[Modification records]
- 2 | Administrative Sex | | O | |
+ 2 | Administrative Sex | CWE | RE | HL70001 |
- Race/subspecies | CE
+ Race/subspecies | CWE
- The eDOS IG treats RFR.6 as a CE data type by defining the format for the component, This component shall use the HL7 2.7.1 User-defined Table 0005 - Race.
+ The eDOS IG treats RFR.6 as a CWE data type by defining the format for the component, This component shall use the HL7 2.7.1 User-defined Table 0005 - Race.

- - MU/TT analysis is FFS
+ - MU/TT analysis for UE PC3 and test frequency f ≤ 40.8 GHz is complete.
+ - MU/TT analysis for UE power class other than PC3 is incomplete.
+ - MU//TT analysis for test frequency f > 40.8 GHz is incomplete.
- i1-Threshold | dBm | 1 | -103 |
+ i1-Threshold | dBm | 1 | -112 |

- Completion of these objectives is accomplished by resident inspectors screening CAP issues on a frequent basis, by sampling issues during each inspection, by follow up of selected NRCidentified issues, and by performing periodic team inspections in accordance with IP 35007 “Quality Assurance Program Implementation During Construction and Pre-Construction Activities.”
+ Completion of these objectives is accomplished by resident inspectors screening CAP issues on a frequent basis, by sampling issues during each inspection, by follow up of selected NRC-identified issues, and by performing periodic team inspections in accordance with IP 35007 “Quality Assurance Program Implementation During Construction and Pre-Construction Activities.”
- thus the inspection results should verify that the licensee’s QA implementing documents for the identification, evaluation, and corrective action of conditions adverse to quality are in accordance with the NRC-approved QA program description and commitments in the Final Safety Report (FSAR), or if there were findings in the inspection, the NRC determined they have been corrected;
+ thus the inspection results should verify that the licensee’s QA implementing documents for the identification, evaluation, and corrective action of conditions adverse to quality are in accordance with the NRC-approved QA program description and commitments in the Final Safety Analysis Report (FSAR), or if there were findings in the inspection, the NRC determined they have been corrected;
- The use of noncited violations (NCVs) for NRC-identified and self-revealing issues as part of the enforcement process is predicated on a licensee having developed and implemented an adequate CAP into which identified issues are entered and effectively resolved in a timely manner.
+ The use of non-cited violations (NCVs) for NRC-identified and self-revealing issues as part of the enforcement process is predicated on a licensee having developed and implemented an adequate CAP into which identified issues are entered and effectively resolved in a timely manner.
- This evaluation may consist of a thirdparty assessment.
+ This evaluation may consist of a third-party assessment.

▶ INSTRUCTIONS FOR THE TASK
The answer must be a single number: how many lines above contain "have".

▶ RESULT OF THE EXERCISE
2